I've been very happy with both KBIS and Petplan through several huge claims. 
I've now canceled the policy due to exclusions and rising prices though


----------



## Puddleduck (21 July 2016)

I'm with Stoneways. Very happy with them. Policy has £5k vets cover per incident and they've just paid out twice in 4 weeks for two separate issues, no quibble and very quickly. 
My vet's say they are really good to deal with from their side too.


----------



## Hunter84 (21 July 2016)

Puddleduck said:



			I'm with Stoneways. Very happy with them. Policy has £5k vets cover per incident and they've just paid out twice in 4 weeks for two separate issues, no quibble and very quickly. 
My vet's say they are really good to deal with from their side too.
		
Click to expand...

Can I ask whether you have had to pay vets fees first and then be paid by insurance or has it been straight forward? Also did you have to vet to get the loss of use cover? (I just don't think vettings are worth the paper they are written on anymore..) Thanks


----------



## Hunter84 (21 July 2016)

Yes I agree with loss of use the premium is high, however the difference between not having loss of use and having it cost me an extra £300 for the year and I ended up with 80% payout on my horse. I only plan to do Loss of Use for the first 12 months to make sure its not up to its eyes in steroids as a vetting wouldn't pick this up and they don't show in bloods after two weeks I think it is..


----------



## Puddleduck (21 July 2016)

Hunter84 said:



			Can I ask whether you have had to pay vets fees first and then be paid by insurance or has it been straight forward? Also did you have to vet to get the loss of use cover? (I just don't think vettings are worth the paper they are written on anymore..) Thanks
		
Click to expand...

They have paid the vet direct, the only element I need to cover is the excess. The last claim they paid within a week of the form being sent to them.
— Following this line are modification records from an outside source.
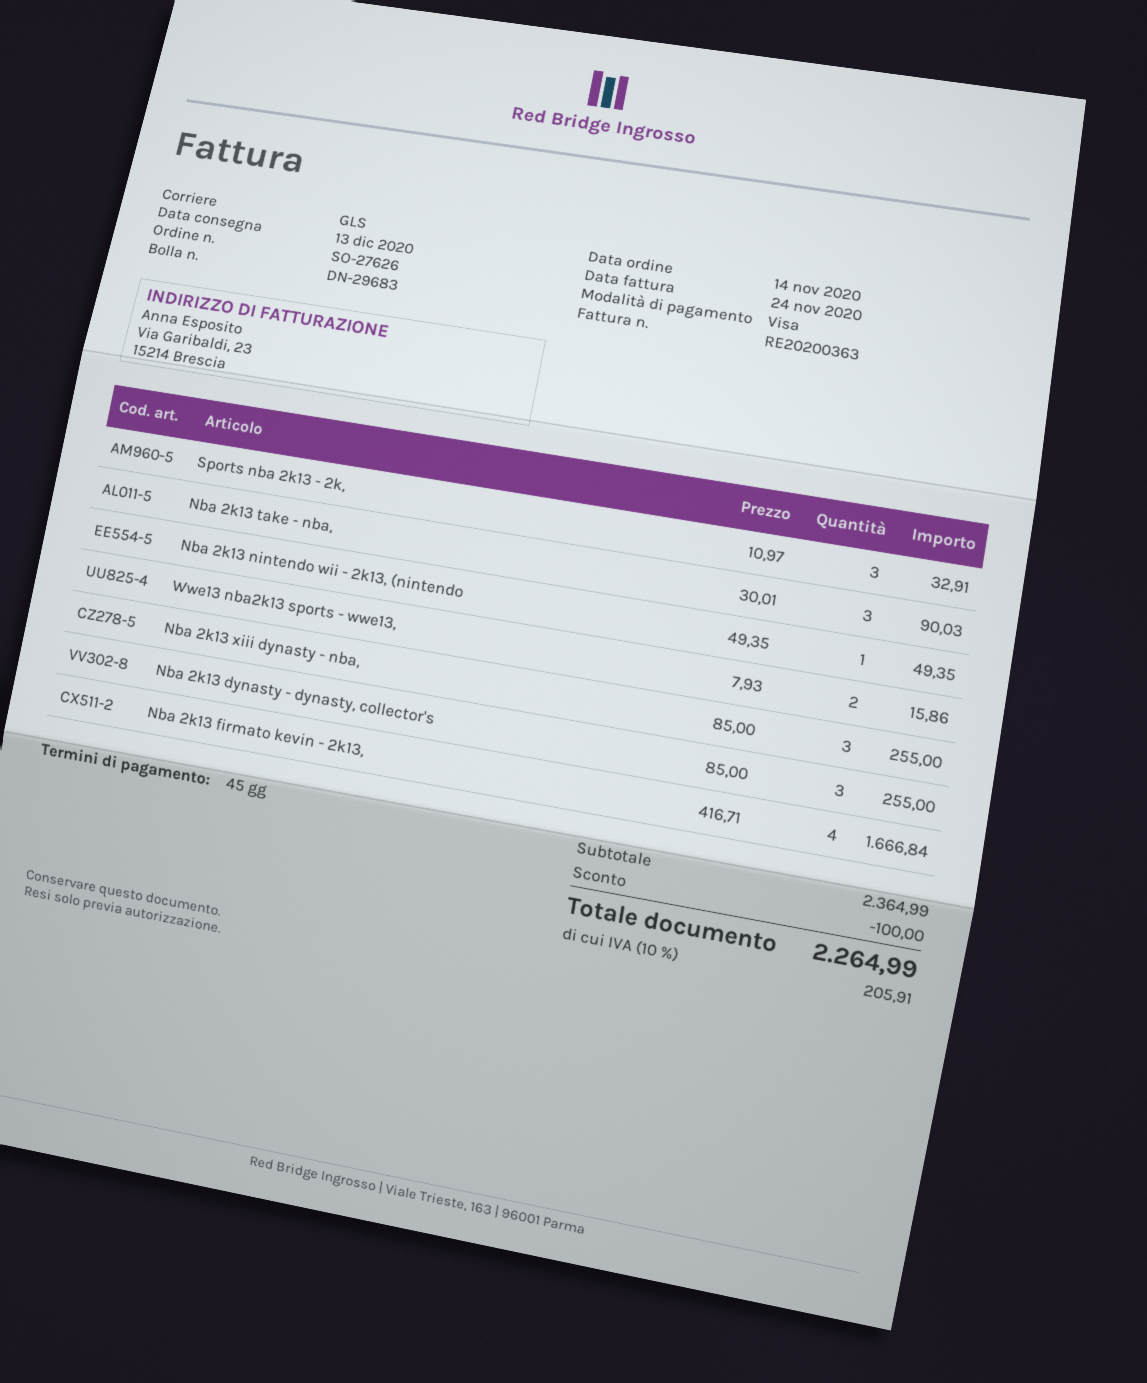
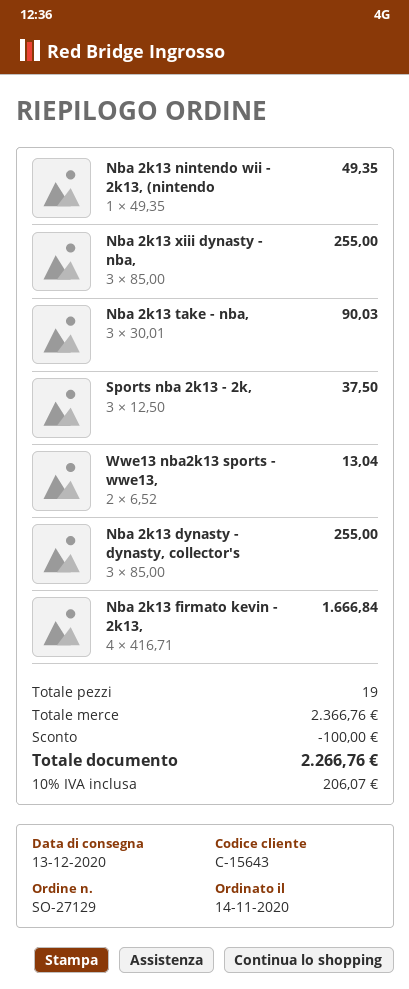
order number: SO-27626 -> SO-27129
Sports nba 2k13 - 2k,: 3 x 10.97 = 32.91 -> 3 x 12.50 = 37.50
Wwe13 nba2k13 sports - wwe13,: 2 x 7.93 = 15.86 -> 2 x 6.52 = 13.04
subtotal: 2364.99 -> 2366.76
tax: 10% = 205.91 -> 10% = 206.07
total: 2264.99 -> 2266.76

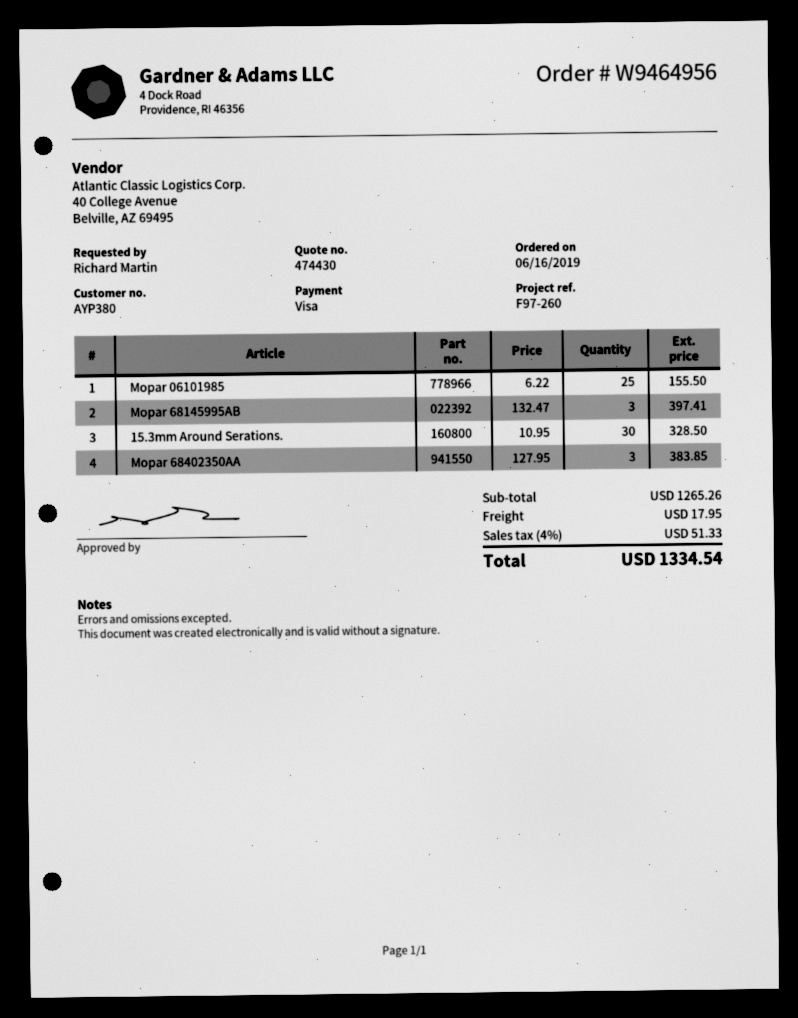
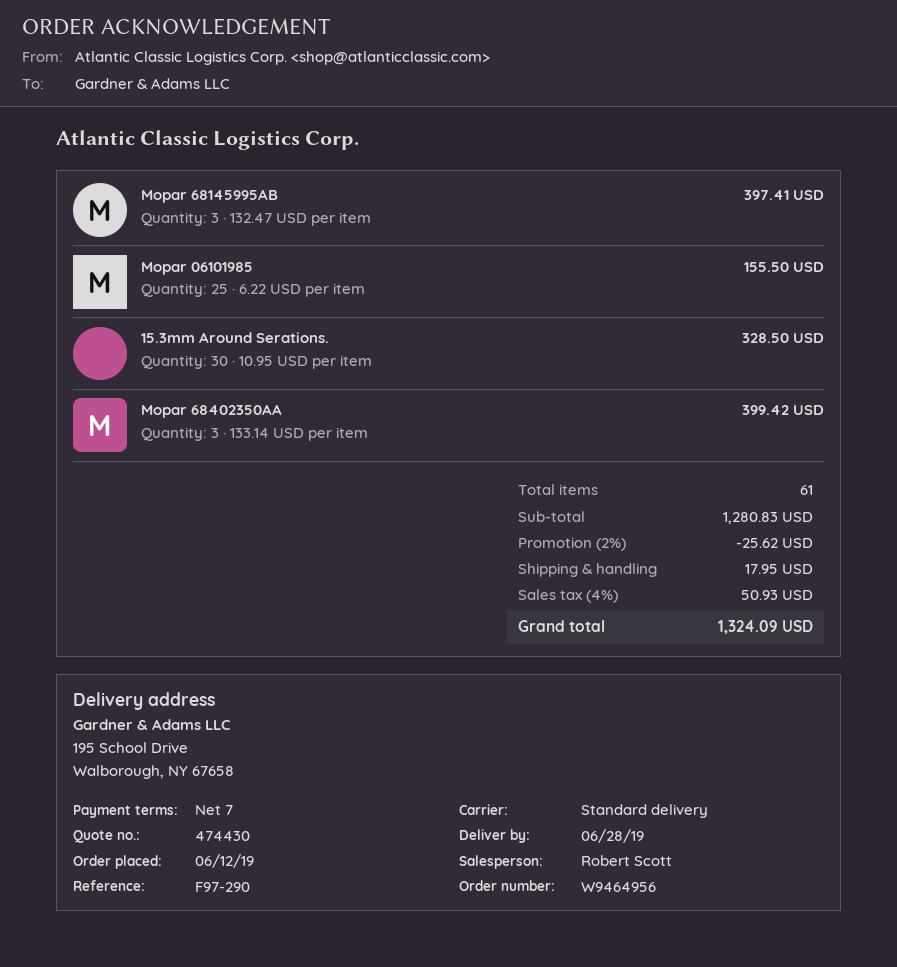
order date: 2019-06-16 -> 2019-06-12
reference: F97-260 -> F97-290
Mopar 68402350AA: 3 x 127.95 = 383.85 -> 3 x 133.14 = 399.42
subtotal: 1265.26 -> 1280.83
discount: none -> 2% = 25.62
tax: 4% = 51.33 -> 4% = 50.93
total: 1334.54 -> 1324.09

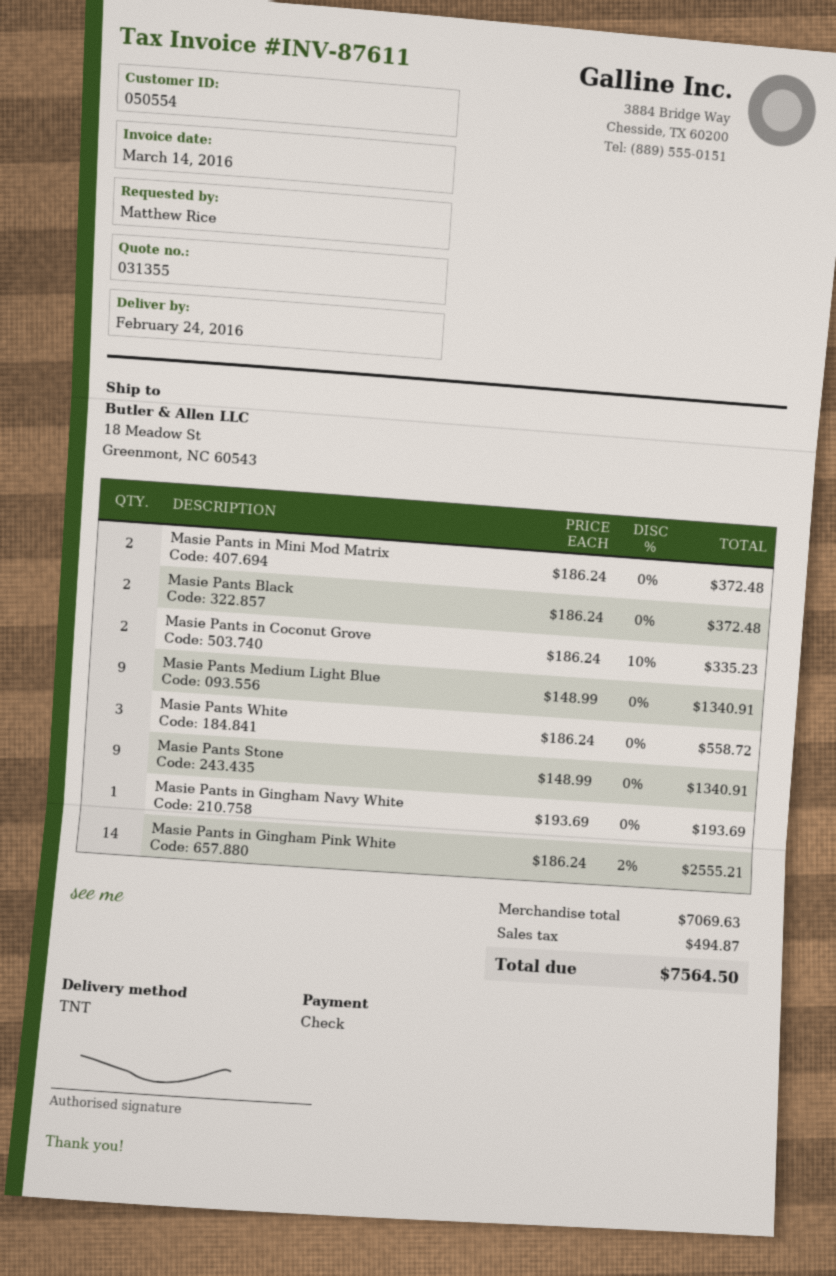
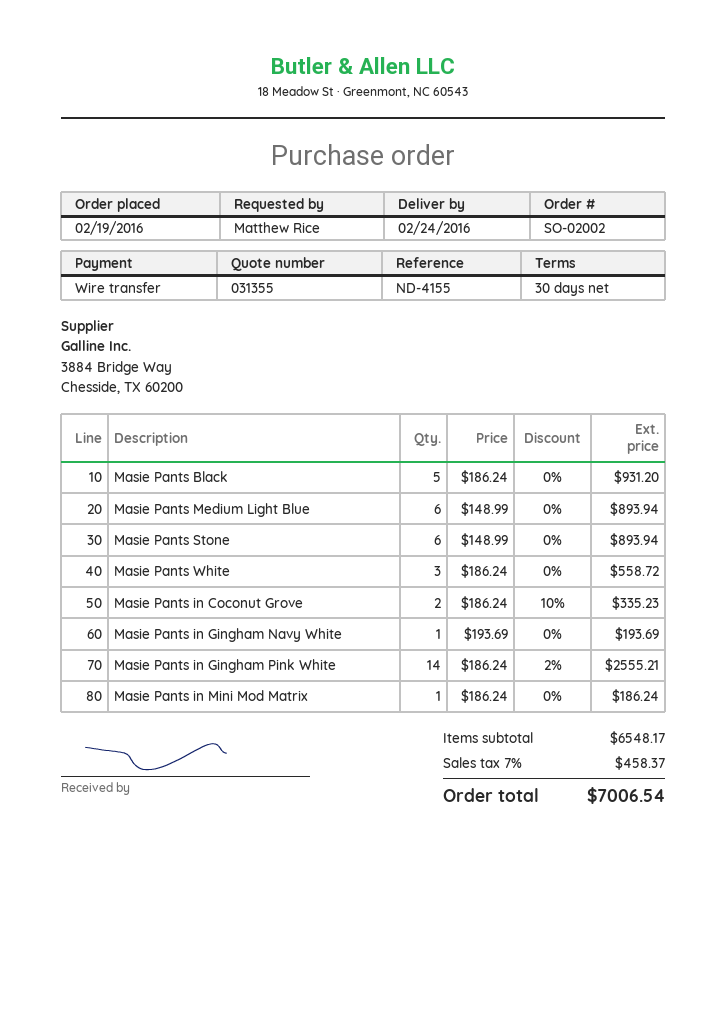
payment method: cheque -> bank transfer
Masie Pants in Mini Mod Matrix: 2 x 186.24 = 372.48 -> 1 x 186.24 = 186.24
Masie Pants Black: 2 x 186.24 = 372.48 -> 5 x 186.24 = 931.20
Masie Pants Medium Light Blue: 9 x 148.99 = 1340.91 -> 6 x 148.99 = 893.94
Masie Pants Stone: 9 x 148.99 = 1340.91 -> 6 x 148.99 = 893.94
subtotal: 7069.63 -> 6548.17
tax: 494.87 -> 458.37
total: 7564.50 -> 7006.54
On that basis neither I nor my vet can fault them. 
I didn't take out loss of use cover. I could have included it but I decided that the extra cost wasn't feasible. I did have a 5 stage vetting including blood sample as it was a new purchase but I used a vet that I've known for years who fortunately was local to the horse's location. 
I think most insurers want a vetting done for loss of use cover to manage their risk liability and stop potential abuse where someone could insure knowing the horse has an issue and that they can then get 75% or more of the horse cost back while keeping it.


----------



## Hunter84 (21 July 2016)

Thank you I will get a quote from them for my next one. I was trying to avoid a vetting if possible I've bought two that passed a 5 stage and were crippled within 2/3 months. My solicitor even agreed for the first ones that the bloods wont show anything and they didn't £500 later! Looks like its something I cant avoid though! Thanks for your help!


----------



## applecart14 (22 July 2016)

I am sure I heard/read that with loss of use years ago they used to do something like they would pay out 70% of the horses market value if you kept it and 100% if you had it put down. Is that true, and if so do they still do that?  Always seemed like a horrible choice to have to make to me in what is already a horrible time.


----------



## dixie (22 July 2016)

applecart14 said:



			I am sure I heard/read that with loss of use years ago they used to do something like they would pay out 70% of the horses market value if you kept it and 100% if you had it put down. Is that true, and if so do they still do that?  Always seemed like a horrible choice to have to make to me in what is already a horrible time.
		
Click to expand...

Probably depends on the policy but when I had a LOU claim honoured by NFU they paid out straight away - the choice of PTS or not never arose.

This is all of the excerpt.